100% up to $570 and up to 200 extra spins

9.6

Rooster Bet Casino

100% up to $1,100 and 100 extra spins

9.3

FastPay Casino

100% up to $110 and 100 extra spins

9.1

MyStake Casino

150% up to $860

8.8

Casino 7 Melons

100% up to 1,007 CHF

8.6

BetAmo Casino

100% up to $170 and 100 extra spins

8.3

SlotsPalace Casino

100% up to $570

8.1

The simple explanation of the legal status of SAS Casino International rests on a fundamental distinction: the Simplified Joint-Stock Company (SAS) is the legal container governed by the Commercial Code, while online gaming activity constitutes the content, strictly regulated by the National Gaming Authority (ANJ). For an operator aiming for international scope, the SAS offers the necessary statutory flexibility to incorporate foreign investors, but it in no way exempts the need to obtain a specific operating license issued under Law No. 2010-476 of May 12, 2010.

What is an SAS Casino International?

It is necessary to dispel a common misconception: there is no legal status called "SAS Casino International". The SAS, or Simplified Joint-Stock Company, is a standardized commercial company form in France, recognized for its high adaptability. The adjective "International" refers to the corporate purpose defined in the bylaws and the geographical scope of the activities, not to a distinct legal category.

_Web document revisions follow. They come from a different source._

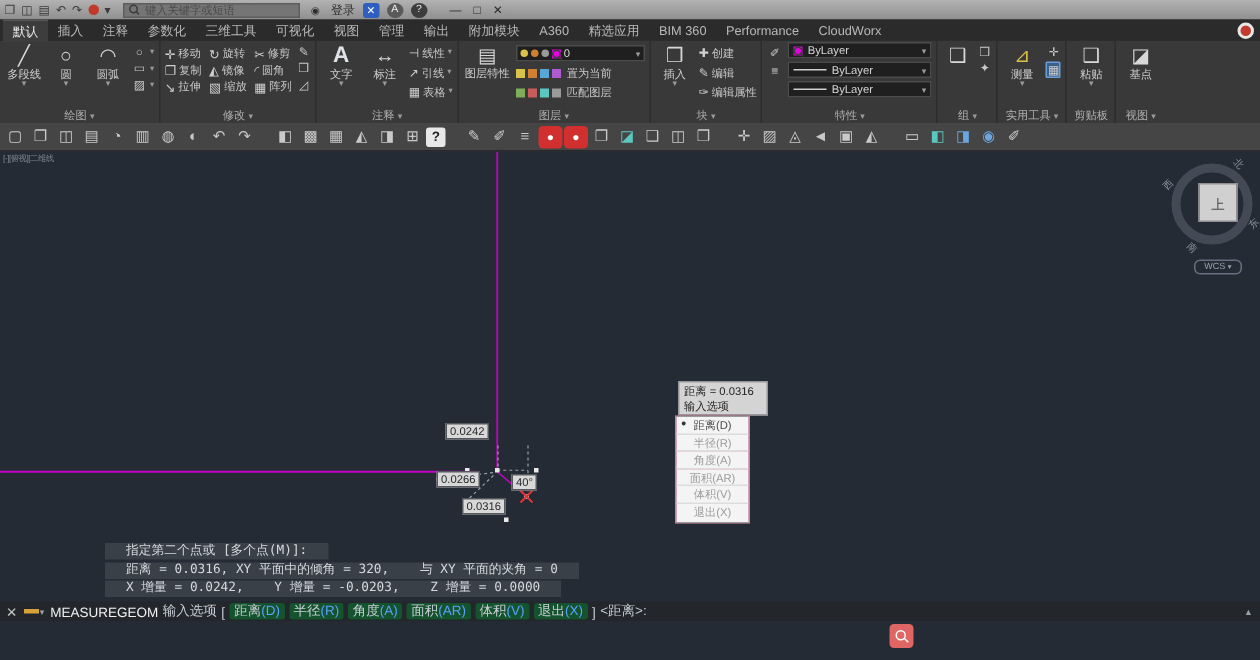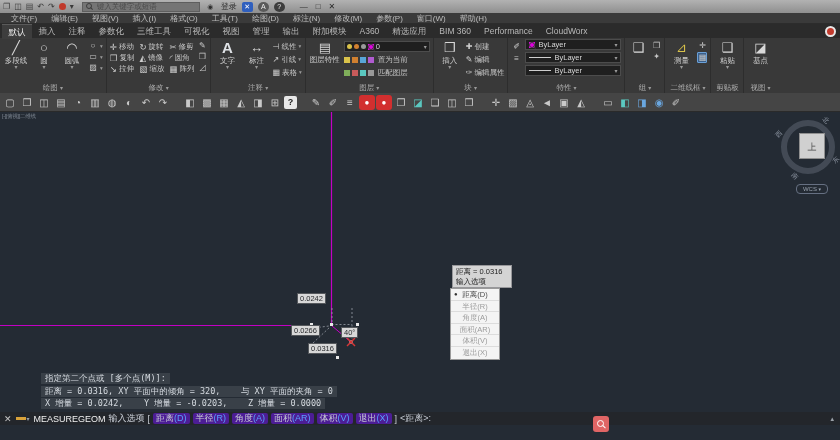"文件(F)" div.menubar { html: <div> <span>文件(F)</span> <span>编辑(E)</span> <span>视图(V)</span> <span>插入(I)</span> <span>格式(O)</span> <span>工具(T)</span> <span>绘图(D)</span> <span>标注(N)</span> <span>修改(M)</span> <span>参数(P)</span> <span>窗口(W)</span> <span>帮助(H)</span> </div> -> none }
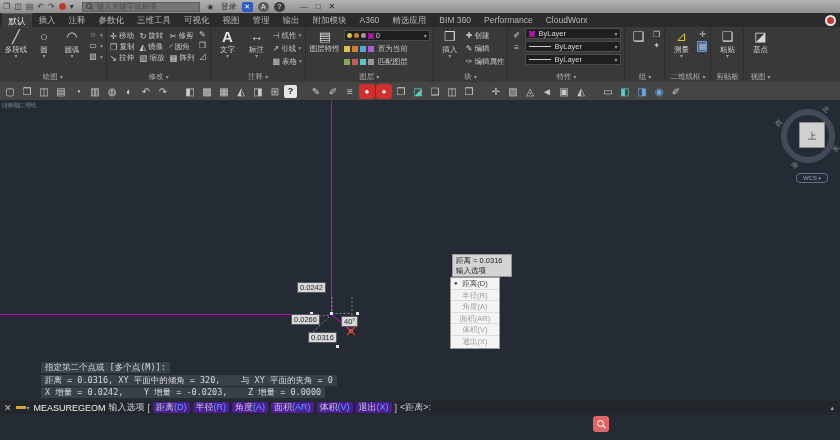"二维线框" span { text: 二维线框 -> 实用工具 }
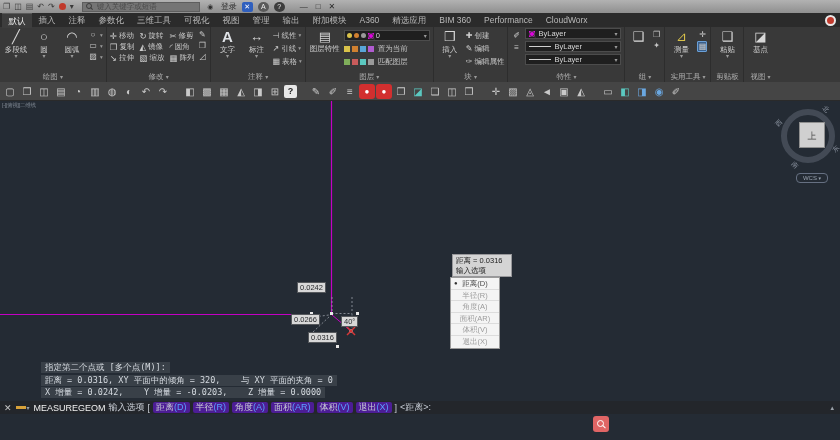"指定第二个点或 [多个点(M)]:" .pline { left: 41px -> 70px; padding: 0 4px -> 0 14px }
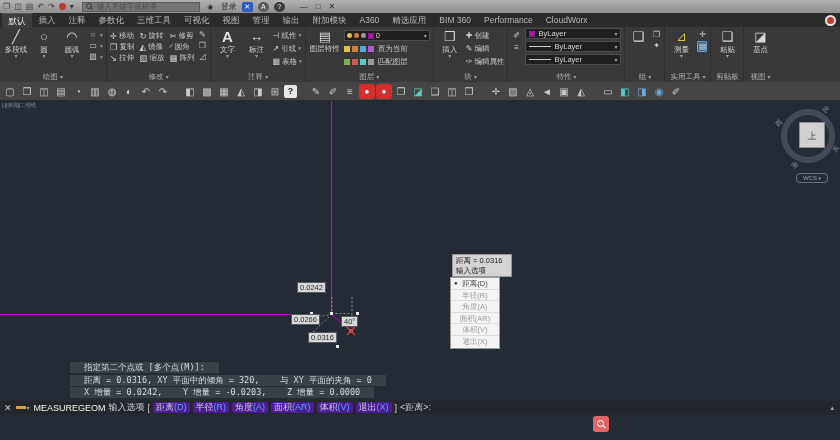"距离" .chip { background: #4c1d95 -> #14532d }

This legal structure is particularly popular in the gaming sector for several structural reasons. Unlike a Public Limited Company (SA), an SAS cannot be listed on the stock exchange nor make a public offering of securities, which limits its administrative complexity while maintaining strong institutional credibility. It requires a minimum of two shareholders, natural or legal persons, although a single-shareholder version (SASU) is possible for solo founders.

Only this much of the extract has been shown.